E = 1 – argmaxc($\pi}_{mc}$)

em que $\pi}_{mc}$ representa a fração de dados de treinamento na região Rm que pertence à classe c.

  • Índice de Gini: O Índice Gini é uma métrica de erro alternativa que foi concebida para mostrar o quão “pura” é uma região. “Pureza” neste caso significa quanto dos dados de treinamento em uma região em particular pertence a uma única classe. Se uma região Rm contém dados que são em sua maioria de uma única classe c então o valor do Índice Gini será pequeno:

  • Cross-Entropy: Uma terceira alternativa, que é semelhante ao Índice de Gini, é conhecida como Cross-Entropy ou Deviance:

A cross-entropy assumirá um valor próximo de zero se os $\i{\i}_{mc}$’s estiverem todos próximos de 0 ou próximos de 1. Portanto, assim como o índice de Gini, a centralidade cruzada assumirá um valor pequeno se o mth nó for puro. Na verdade, acontece que o índice de Gini e a centralidade cruzada são bastante semelhantes numericamente.

Ao construir uma árvore de classificação, ou o índice de Gini ou a centralidade cruzada são tipicamente usados para avaliar a qualidade de uma determinada divisão, uma vez que são mais sensíveis à pureza do nó do que a taxa de erro de classificação. Qualquer uma destas 3 abordagens pode ser utilizada na poda da árvore, mas a taxa de erro de classificação é preferível se a precisão da previsão da árvore podada final for o objetivo.

Vantagens e desvantagens das árvores de decisão

A grande vantagem de utilizar árvores de decisão é que elas são intuitivamente muito fáceis de explicar. Elas espelham de perto a tomada de decisão humana em comparação com outras abordagens de regressão e classificação. Elas podem ser exibidas graficamente e podem facilmente lidar com preditores qualitativos sem a necessidade de criar variáveis fictícias.

No entanto, as árvores de decisão geralmente não têm o mesmo nível de precisão preditiva que outras abordagens, uma vez que não são muito robustas. Uma pequena mudança nos dados pode causar uma grande mudança na árvore estimada final.

Ao agregar muitas árvores de decisão, usando métodos como ensacamento, florestas aleatórias e aumento, o desempenho preditivo das árvores de decisão pode ser substancialmente melhorado.

Métodos baseados em árvores

Bagging

As árvores de decisão discutidas acima sofrem de alta variação, ou seja, se você dividir os dados de treinamento em 2 partes ao acaso, e ajustar uma árvore de decisão a ambas as metades, os resultados que você obtém podem ser bem diferentes. Em contraste, um procedimento com baixa variância produzirá resultados semelhantes se aplicado repetidamente a conjuntos de dados distintos.

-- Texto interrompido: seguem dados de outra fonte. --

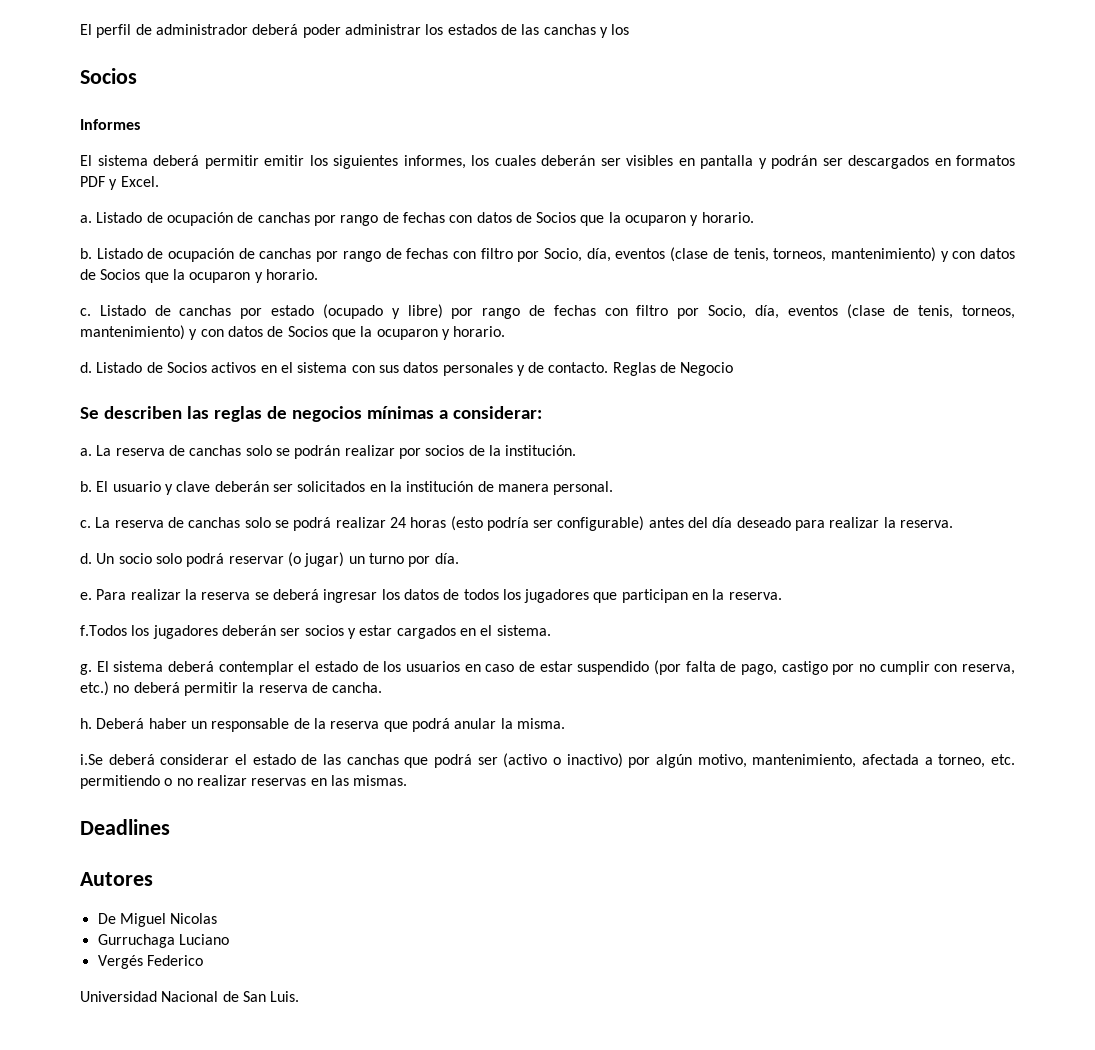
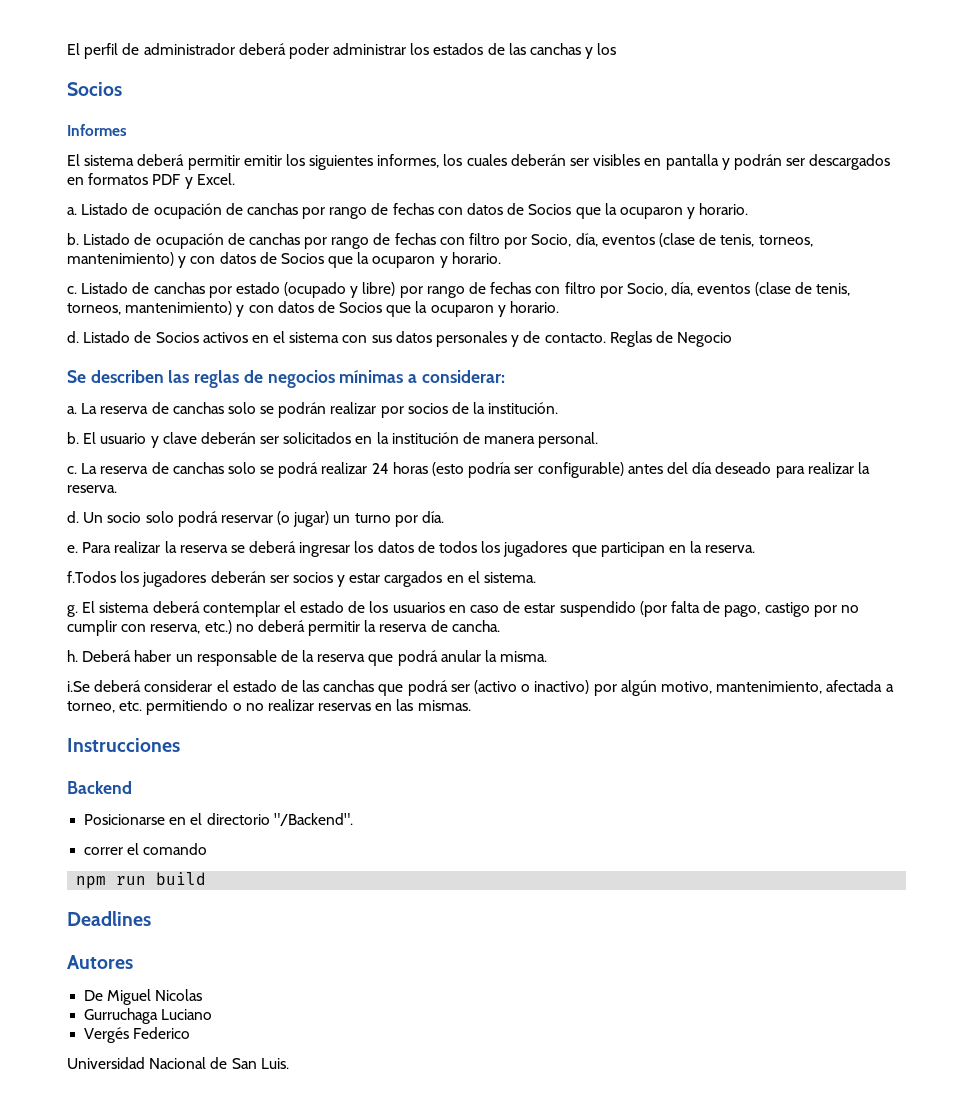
(408, 780) none -> [67,738,180,752] [67,781,132,794] [84,813,353,826] [84,843,208,855] [76,872,207,889] // Instrucciones // Backend // Posicionarse en el directorio "/Backend". // correr el comando // npm run build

Bagging, ou agregação bootstrap, é uma técnica usada para reduzir a variância de suas previsões através da combinação do resultado de múltiplos classificadores modelados em diferentes subamostras do mesmo conjunto de dados. Aqui está a equação para ensacar:

na qual você gera conjuntos de dados de treinamento com bootstrap diferente de $B$. Você então treina o seu método no conjunto de treinamento $bth$ bootstrapped a fim de obter $\ que (f}_{b}(x)$, e finalmente a média das previsões.

O visual abaixo mostra os 3 diferentes passos no ensacamento:

  • Passo 1: Aqui você substitui os dados originais por novos dados. Os novos dados geralmente têm uma fração das colunas e linhas dos dados originais, que então podem ser usados como hiperparâmetros no modelo de ensacamento.

  • Passo 2: Você constrói os classificadores em cada conjunto de dados. Geralmente, você pode usar o mesmo classificador para fazer modelos e previsões.

  • Passo 3: Finalmente, você usa um valor médio para combinar as previsões de todos os classificadores, dependendo do problema. Geralmente, esses valores combinados são mais robustos que um único modelo.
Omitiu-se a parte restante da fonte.